In October, federal investigators released a report saying that state regulators repeatedly failed to oversee a poorly maintained limousine with corroded brakes that ended up careening down a hill without stopping at an intersection, and crashed in a ravine outside of a country store in Schoharie, killing 20 people – including the driver, 17 passengers, and two unlucky bystanders. Oct. 6 was the 2nd anniversary of the tragedy.

Nauman Hussain, the operator of Prestige Limousine, faces 20 charges each of manslaughter and criminally negligent homicide. He pleaded not guilty and was scheduled to stand trial in May, but the trial was delayed due to the pandemic. His lawyers have been meeting with prosecutors to discuss a possible plea deal. There is still no firm trial date for Nauman Hussain would be.

The National Transportation Safety Board (NTSB) report indicated that Hussain repeatedly changed the listed number of seats in his 2001 Ford Excursion limo and took other steps to avoid safety regulations. State regulators also repeatedly fell short of their duties to ensure the vehicle was safe.

The NTSB found that the crash was likely caused by Prestige Limousine’s “egregious disregard for safety” that resulted in brake failure on a long downhill stretch of road and that ineffective state oversight contributed. Staff members told the board that the brake system was corroded and that a brake line was crimped, which would have restricted the fluid flowing to the right rear brake. Parts of the line were coated in brake fluid, indicating a leak.

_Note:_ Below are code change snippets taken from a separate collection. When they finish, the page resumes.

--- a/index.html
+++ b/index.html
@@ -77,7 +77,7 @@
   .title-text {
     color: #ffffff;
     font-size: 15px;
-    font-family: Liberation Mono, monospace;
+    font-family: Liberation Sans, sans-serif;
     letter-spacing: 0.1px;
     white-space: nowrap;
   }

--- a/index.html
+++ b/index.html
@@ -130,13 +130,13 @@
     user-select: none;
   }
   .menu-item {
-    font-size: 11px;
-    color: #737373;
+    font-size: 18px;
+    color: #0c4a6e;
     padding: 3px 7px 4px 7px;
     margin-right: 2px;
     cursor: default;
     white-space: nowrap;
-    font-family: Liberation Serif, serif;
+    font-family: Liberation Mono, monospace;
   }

NTSB Chairperson Robert Sumwalt also criticized the local prosecutor and state police for “a lack of cooperation” with the agency’s crash investigation. The board said the New York Department of Transportation knew of Prestige’s out-of-service violations and lack of operating authority – adding that the state Department of Motor Vehicles failed to properly register the limousine, allowing Prestige to circumvent safety regulations and inspection requirements. Sumwalt said the lack of cooperation from law enforcement delayed the completion, causing the investigation to take nearly two full years.

“Unfortunately, the parallel criminal investigation conducted by the Schoharie County District Attorney’s Office and the New York State Police significantly impeded and curtailed our typical investigative efforts,” Sumwalt said. “Particularly early in our investigation, some NTSB investigators were outright blocked from even viewing, let alone examining, critical evidence.”

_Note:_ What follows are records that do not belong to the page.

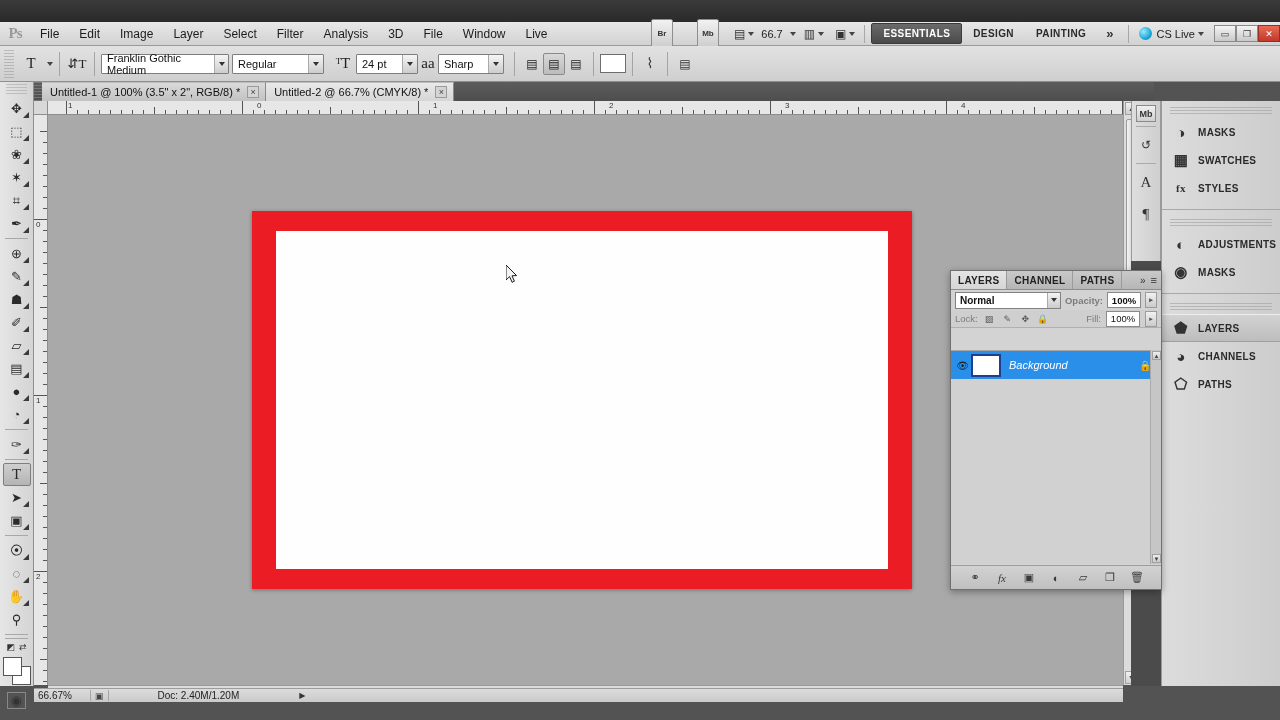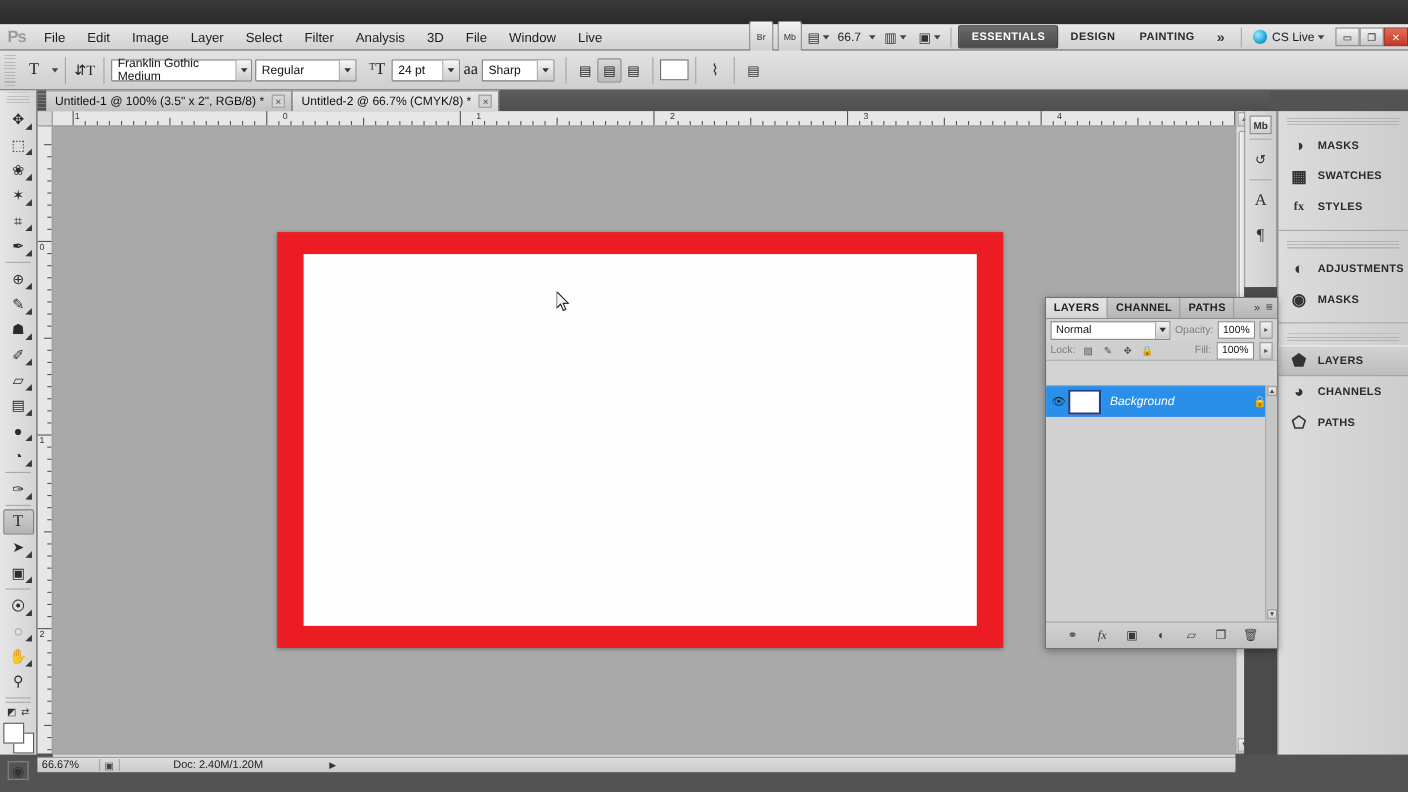--- a/index.html
+++ b/index.html
@@ -19,7 +19,7 @@
   }
   .ps-logo {
     width: 30px; height: 24px; display:flex; align-items:center; justify-content:center;
-    font-family: Liberation Sans, sans-serif; font-size: 15px; font-weight: bold;
+    font-family: Liberation Serif, serif; font-size: 15px; font-weight: bold;
     color: #9a9a9a; letter-spacing:-1px;
   }
   .menu-item {

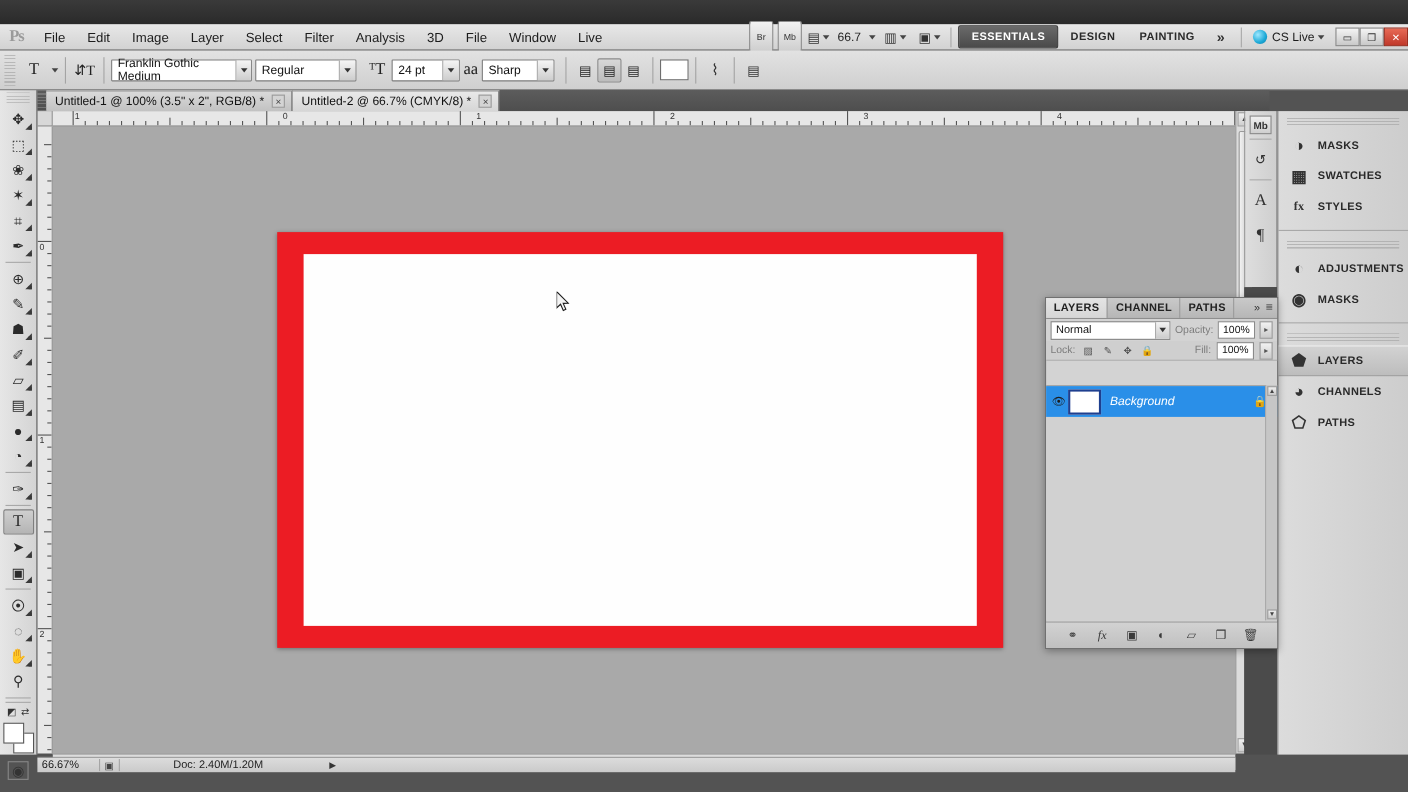--- a/index.html
+++ b/index.html
@@ -28,11 +28,11 @@
   }
   .mb-right { margin-left: auto; display:flex; align-items:center; height:24px; }
   .mb-btn {
-    width: 22px; height: 30px; margin: 0 2px;
+    width: 22px; height: 30px; margin: 0 12px;
     border: 1px solid #8e8e8e; border-radius: 2px;
     background: linear-gradient(#f2f2f2,#ccc);
     font-size: 8px; display:flex; align-items:center; justify-content:center;
-    color:#333; font-weight:normal;
+    color:#333; font-weight:bold;
   }
   .mb-icobtn { display:flex; align-items:center; margin:0 3px; }
   .caret { width:0;height:0;border-left:3.5px solid transparent;border-right:3.5px solid transparent;

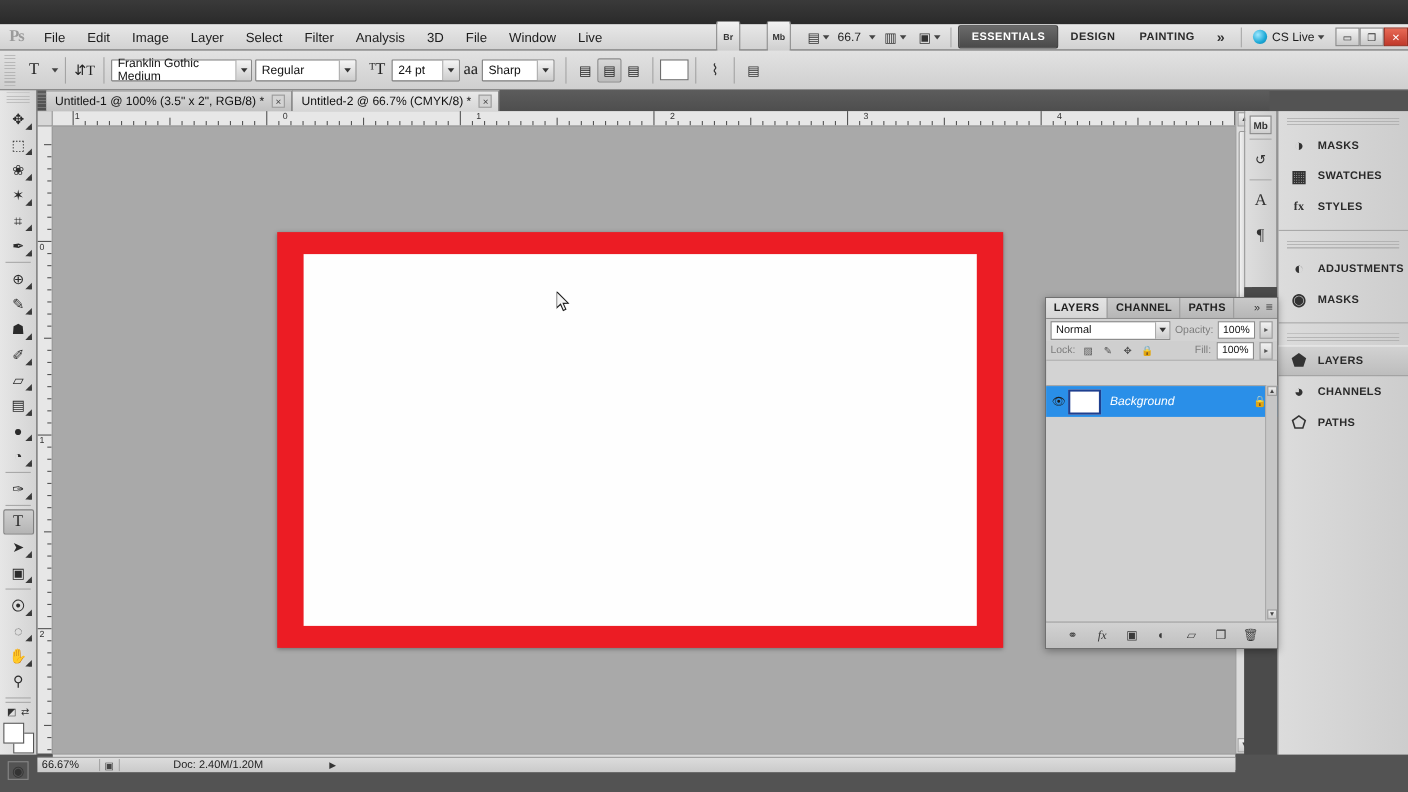--- a/index.html
+++ b/index.html
@@ -221,7 +221,7 @@
   .lp-tab.active { background:linear-gradient(#e4e4e4,#d6d6d6); }
   .lp-tabend { margin-left:auto; display:flex; align-items:center; padding-right:4px; gap:5px;}
   .lp-row { display:flex; align-items:center; height:20px; padding:2px 4px; gap:4px;
-     background:#d3d3d3; }
+     background:#d3d3d3;font-weight:bold; }
   .blendsel {
     flex:1; height:17px; background:#fff; border:1px solid #818181;
     display:flex; align-items:center; font-size:10px; color:#111; padding-left:4px;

The state agencies said they “ordered that vehicle off the road multiple times.”

The NTSB documents indicate Prestige took pains to avoid more stringent inspection rules intended to ensure a modified vehicle has the braking capacity and other requirements for carrying a heavier load. When the company registered the limo, it didn’t disclose to the DMV that it had been stretched, as required, and falsified the seating capacity from 18 down to 11. The company further reduced the seating capacity to 8 when it registered the vehicle in 2017, and listed the capacity as 10 in 2018, documents show. Any vehicle with 15 or more seats is defined as a bus under state regulations and is subject to semi-annual inspections.

As part of the report, the NTSB issued limousine safety recommendations to federal and state officials and the National Limousine Association. The families of the victims also have advocated for limo safety and changes. In February, Governor Cuomo signed limousine safety reforms into law.